EASE is also tackling integration before DERs are connected, using a system that combines permitting and interconnection processes to avoid the “bottleneck of paperwork,” Linn said. That's a key part of DOE's goal to reduce barriers to DER adoption.
This system assigns each new DER a unique digital ID, with a “self-provisioning” process that connects them to SCE’s control platform, much like a home set-top box can be provisioned by the cable company, he said. “We take all these DERs that are now self-provisioned into our control system, and we bundle them up into services.”
With its first two technology integration and lab test phases complete, SCE is moving into field trials in the Orange County city of Santa Ana, where SCE faces grid constraints. Project partner Kitu Systems, an internet-of-things company centered on energy, is already enlisting customers via a web portal and connecting them with the four DER installers working on the project.
“We’re getting the whole communications piece of it working,” Kitu CEO Rick Kornfeld said. That includes direct utility-to-DER controls, as well as “grouping” devices that are situated behind individual transformers, feeder circuits and substations to respond independently to local events that centralized control platforms can’t act quickly enough to solve. “You may have a very large school with a solar system that’s driving voltage up at the end of the day, and there could be a different feeder connected to a building across the street that has an entirely different problem.”
Beyond utility visibility and control over DERs, the EASE project will examine the prospect of aggregated DERs serving systemwide needs as well as local distribution operator needs, Linn said. “They’re going to run their power system model, and we’re going to emulate all these devices in a lab scenario, being incentivized through price signals [and] what’s going on at the distribution substation level. We’re building the next test environment for the project right now.”
California grid operator CAISO already allows DER aggregations to serve its wholesale energy markets, although the program has had relatively little participation to date. The concept of a distribution system operator market is still in its infancy, though it’s being pursued in states including Hawaii, New York and California. It has some vocal proponents, including former Federal Energy Regulatory Commission chairman Jon Wellinghoff.
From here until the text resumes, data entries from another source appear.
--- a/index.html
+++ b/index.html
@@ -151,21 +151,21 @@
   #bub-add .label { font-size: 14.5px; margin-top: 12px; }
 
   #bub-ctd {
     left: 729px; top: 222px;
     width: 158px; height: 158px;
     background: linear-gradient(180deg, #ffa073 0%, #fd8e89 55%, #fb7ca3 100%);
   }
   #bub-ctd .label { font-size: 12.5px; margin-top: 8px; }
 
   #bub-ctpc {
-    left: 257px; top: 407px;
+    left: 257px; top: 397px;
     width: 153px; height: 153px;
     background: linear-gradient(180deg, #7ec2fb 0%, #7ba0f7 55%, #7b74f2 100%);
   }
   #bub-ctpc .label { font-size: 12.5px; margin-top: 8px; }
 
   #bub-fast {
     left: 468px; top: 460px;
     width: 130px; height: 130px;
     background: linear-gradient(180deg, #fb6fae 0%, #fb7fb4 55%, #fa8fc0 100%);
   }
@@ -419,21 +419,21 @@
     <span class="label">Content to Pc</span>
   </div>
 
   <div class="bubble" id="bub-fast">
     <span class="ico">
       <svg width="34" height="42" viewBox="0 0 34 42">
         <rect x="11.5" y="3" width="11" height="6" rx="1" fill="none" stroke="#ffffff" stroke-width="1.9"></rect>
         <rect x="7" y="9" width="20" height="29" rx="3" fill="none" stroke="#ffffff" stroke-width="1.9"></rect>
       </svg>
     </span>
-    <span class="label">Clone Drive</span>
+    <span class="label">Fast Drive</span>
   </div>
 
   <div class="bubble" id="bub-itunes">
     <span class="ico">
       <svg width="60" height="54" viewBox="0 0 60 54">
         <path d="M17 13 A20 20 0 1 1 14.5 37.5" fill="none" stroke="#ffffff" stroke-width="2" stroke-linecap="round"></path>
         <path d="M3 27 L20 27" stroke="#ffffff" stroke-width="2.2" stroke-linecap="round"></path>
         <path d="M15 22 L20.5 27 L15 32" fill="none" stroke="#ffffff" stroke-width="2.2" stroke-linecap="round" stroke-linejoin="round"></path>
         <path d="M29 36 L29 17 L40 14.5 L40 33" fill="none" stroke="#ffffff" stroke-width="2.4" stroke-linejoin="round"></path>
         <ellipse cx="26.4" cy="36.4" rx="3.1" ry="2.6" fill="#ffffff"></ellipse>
SCE is in the initial stages of deploying its overarching DERMS system. Its work on EASE indicates how it’s putting the pieces together to get there. But it and every other utility working toward this goal still have a lot of work ahead, including the challenge of merging the systems that manage DERs at the distribution level with how they can serve the bulk power system and become an integral part of long-range planning.